Trecho inicial de meu romance Mundo Corporation, de 2005 (inédito).


Mundo Corporation

Afonso Junior Ferreira de Lima

Porto Alegre, 2005

Era um belo dia de sol. Cheguei ao aeroporto para buscar Catherine um pouco atrasada. Há dez anos não nos víamos.
Tentava acordar do imenso estar da luz para viver de novo sob demandas, queria manter esse eu orgânico que é tão difícil de conquistar, um eu capaz de atender a tudo, de estar onde está, vivo e livre, como uma raiz-bicho que sabe ser terra. Esse eu do tempo, que conquistei com muito esforço, para errar, e ter laços, que é, afinal, o que mantém esse vasto navio, um contato direto feito de preservação do minuto-presente. 
Eu pedi, precipitadamente, a um rapaz que estava no balcão do aluguel de carros uma folha para escrever, como brincadeira, o motivo que havia nos unido, há tanto tempo: rêve, sonho. Eu fora para a França fazer minha pós-graduação em História da Arte e havíamos sido colegas.
O rapaz, muito bem vestido, alto, loiro, disse:
- Desculpe senhora, não temos folhas.
- Bem sei que talvez não devesse pedi-lo, mas é uma amiga querida e estou vendo na sua impressora um monte delas. Se não pode me dar pode dizer...
- Não senhora, a senhora não entendeu. Não temos folhas.
Fiquei perplexa. Eu mesma estava retornando ao sul depois de algum tempo fora, em Recife, e não estava acostumada ao ar glacial da minha terra.
“Você deve de ser correta”, lembrei-me de meu pai falando. Correta. Pensei, em um relance, que meu avô ainda havia apanhado de seu pai no tronco da sua fazenda, onde haviam sido punidos os escravos, numa tentativa de lhe dar educação. Minha mãe, por outro lado, de origem polonesa, carregara aquela dureza, a força da criação marcada pela ideia de pecado.
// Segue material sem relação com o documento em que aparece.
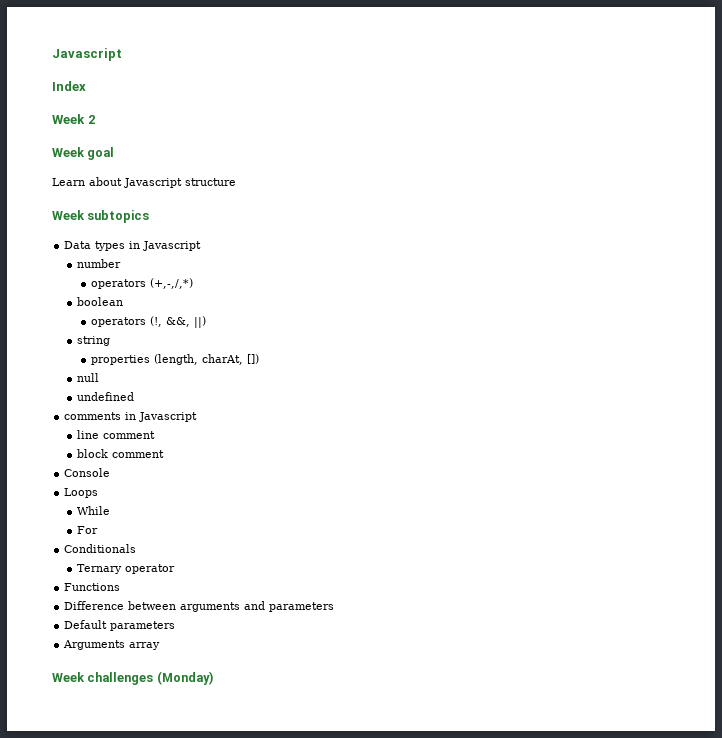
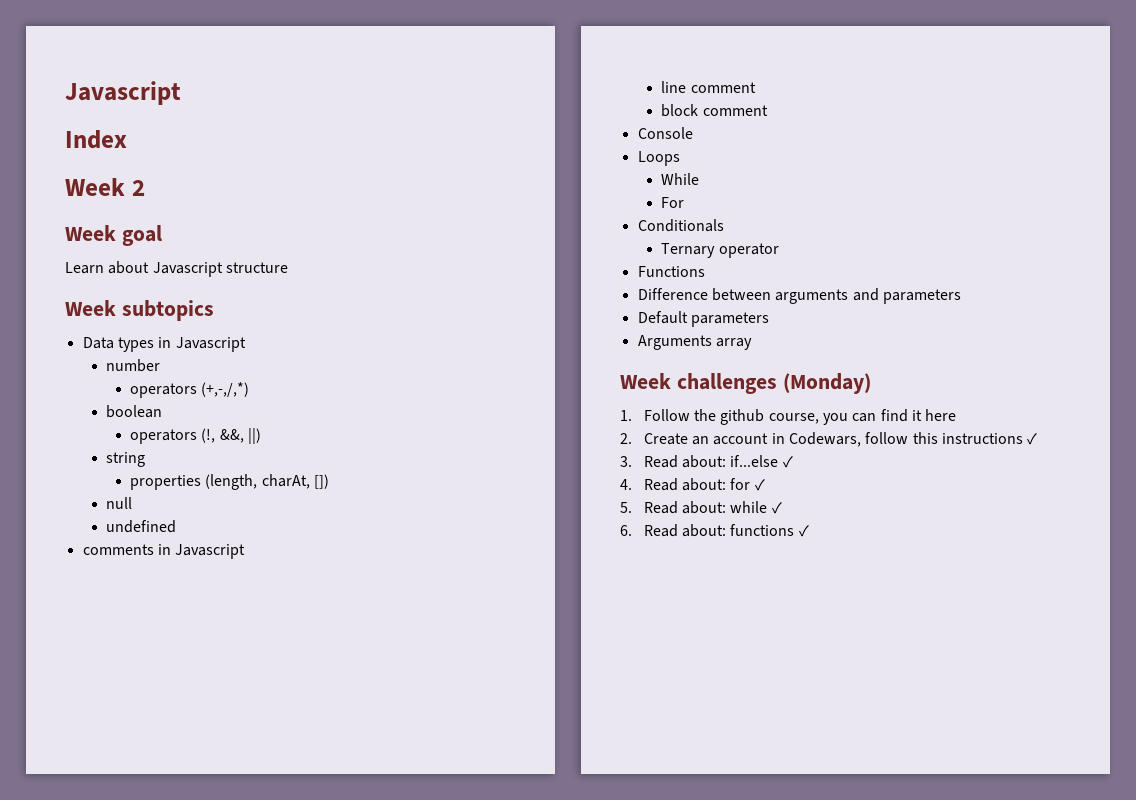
(214, 678) none -> [620,409,957,425] [620,432,1038,447] [620,455,793,468] [620,478,765,491] [620,501,782,514] [620,524,809,537] // 1. Follow the github course, you can find it here // 2. Create an account in Codewars, follow this instructions ✓ // 3. Read about: if...else ✓ // 4. Read about: for ✓ // 5. Read about: while ✓ // 6. Read about: functions ✓

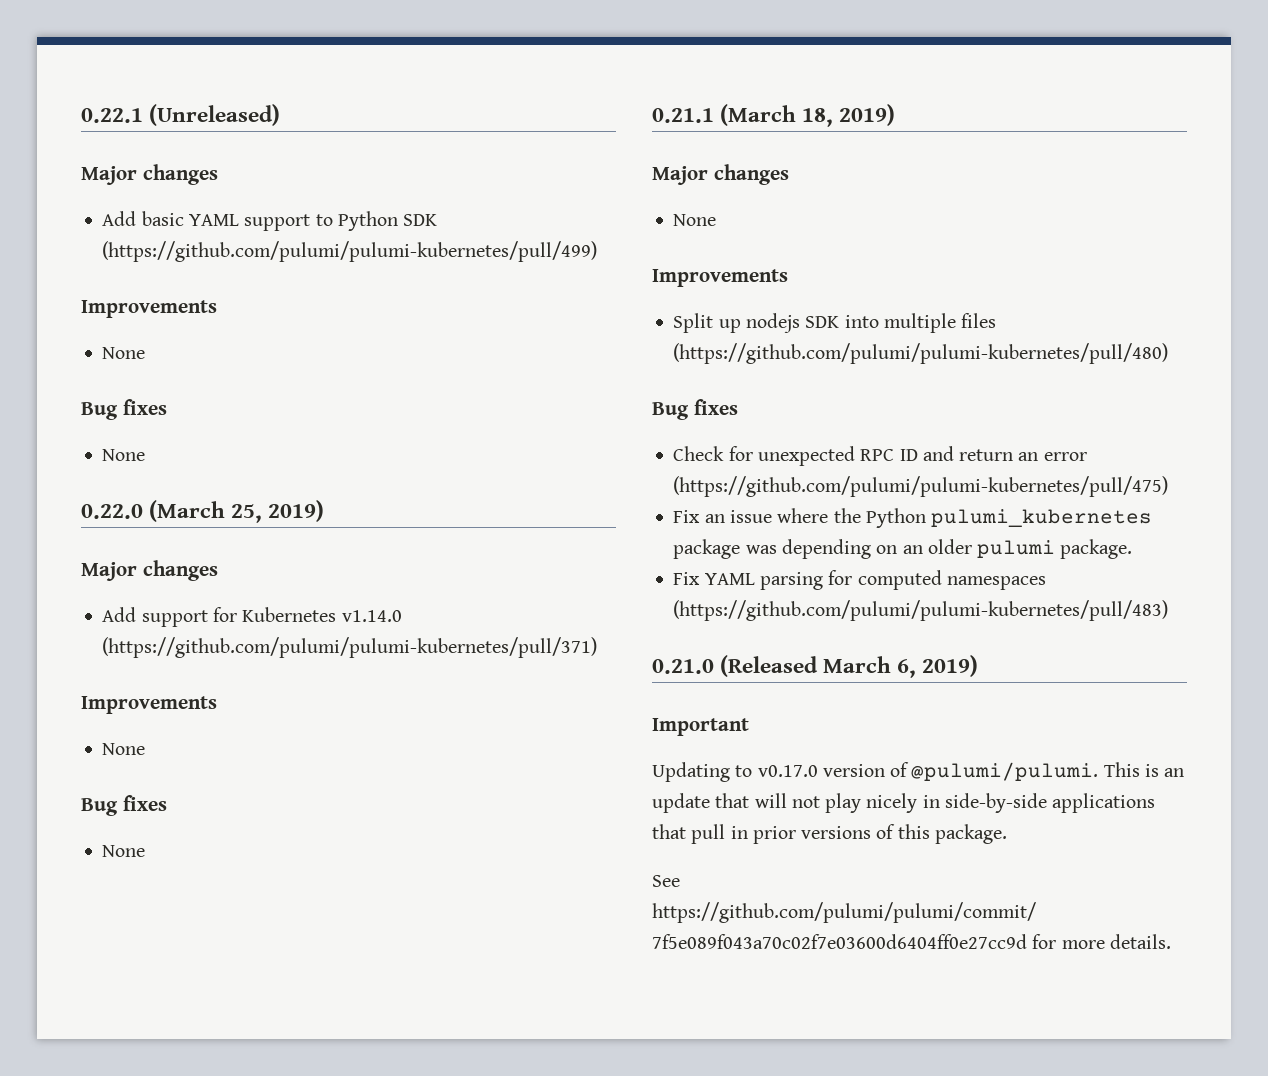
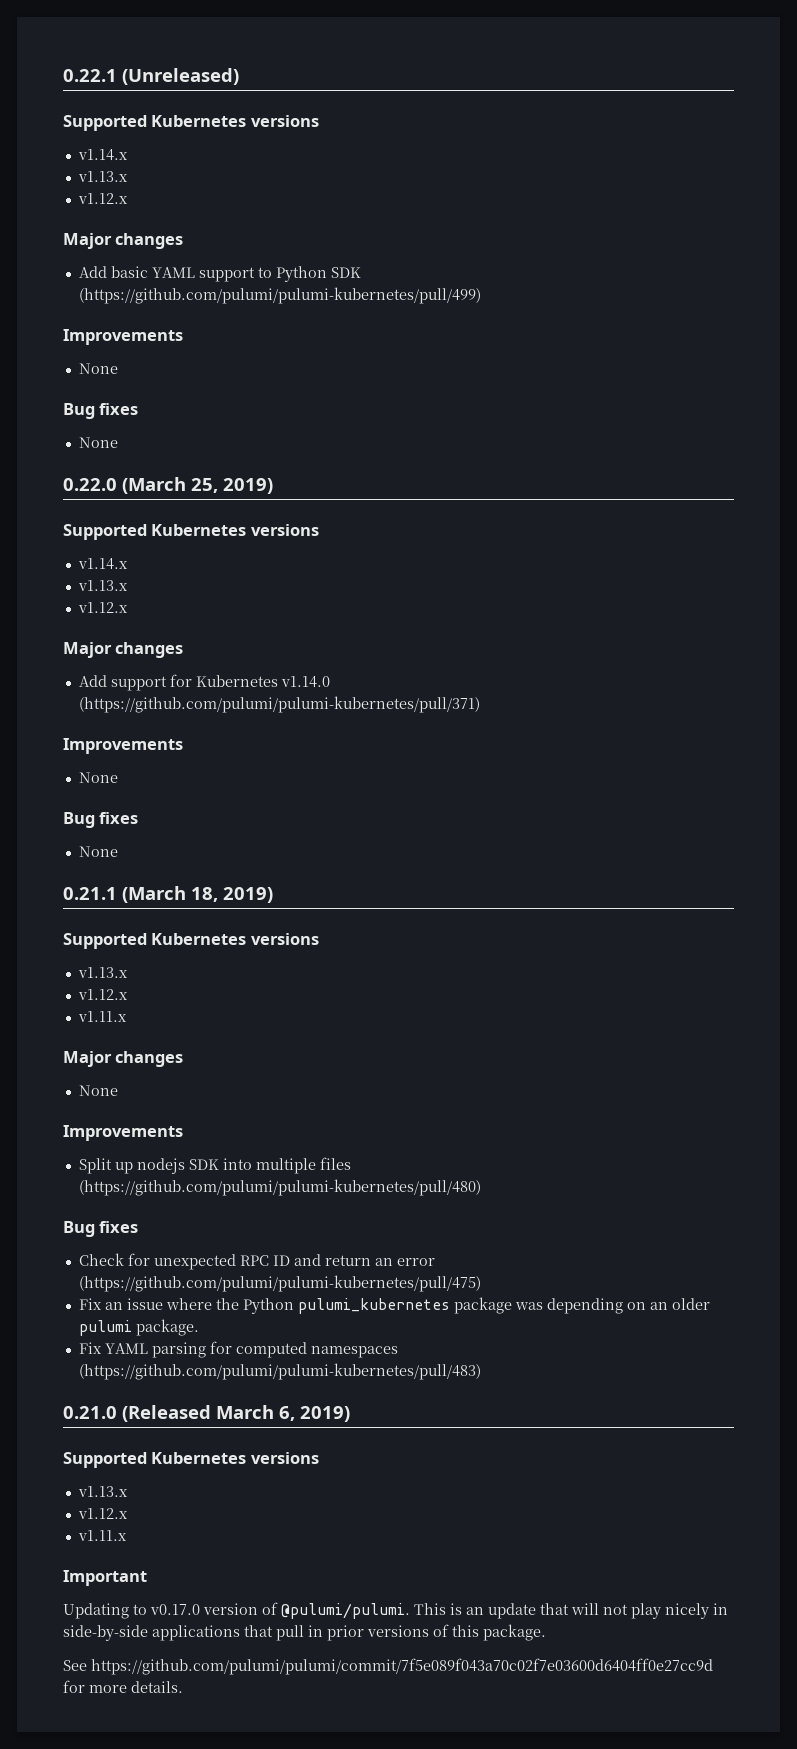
(281, 115) none -> [63,115,319,131] [77,149,128,161] [77,171,128,182] [77,193,128,204] // Supported Kubernetes versions // v1.14.x // v1.13.x // v1.12.x
(325, 511) none -> [63,524,319,540] [77,558,128,570] [77,580,128,591] [77,602,128,613] // Supported Kubernetes versions // v1.14.x // v1.13.x // v1.12.x
(896, 115) none -> [63,933,319,949] [77,967,128,978] [77,989,128,1000] [77,1011,127,1022] // Supported Kubernetes versions // v1.13.x // v1.12.x // v1.11.x
(979, 666) none -> [63,1452,319,1468] [77,1486,128,1497] [77,1508,128,1519] [77,1530,127,1541] // Supported Kubernetes versions // v1.13.x // v1.12.x // v1.11.x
Eu estava tentando escrever sobre sua vida, no pampa imenso, em Baj, “terra dos morros”. Como um raio, pensei em como esse filho de imigrantes havia sido criado. Quem veio comigo na viagem sem eu convidar? Por que sou eu? Eu pensava na castração, que ainda me parecia forte no mundo atual, cheia de modos de ser criados pelo marketing.
Sai um pouco atordoada pelo saguão do aeroporto. Pensava em escrever, também, um texto inspirado na vida de meu neto, que, provavelmente, gostava de homens e que eu sentia sofrer com a repressão sexual.  Eu sofrera tantos preconceitos, pílula, virgindade... A velha herança do século do Iluminismo repressor, terapêutico, que hoje é substituído pelo histérico horror ao pobre, ao ignorante, horror aos que estão fora do padrão.

           

  Acabei vendo Catherine, que devia ter chegado  enquanto me distraía. Parecia tentar se livrar de alguém.
- Desculpa querida por perturbar você... Mas que ideia maravilhosa essa, na sua cabeça... um turbante? Ah, que chique! Você é francesa?
Quase sem acreditar naquela intimidade artificial, ela diz:
- Sou. Paris. Desculpe, estou com pressa...
- Ah, Paris, Paris! Que maravilha! Eu tenho vários vasos de Paris.
Ela faz uma cara fria e responde:
- É? Eu também. 
Seu rosto mostrou todo seu desdém pela adoração ao mundo europeu. Tentei interromper e salvar a situação:
- Catherine, querida, que saudade! Vamos, vamos, estamos atrasadas.
Já no estacionamento, nos abraçamos.
- Você está a mesma, Natália!
- Ah, minha querida, aos 58 anos não se é a mesma! Se é melhor! -  falei, sorrindo.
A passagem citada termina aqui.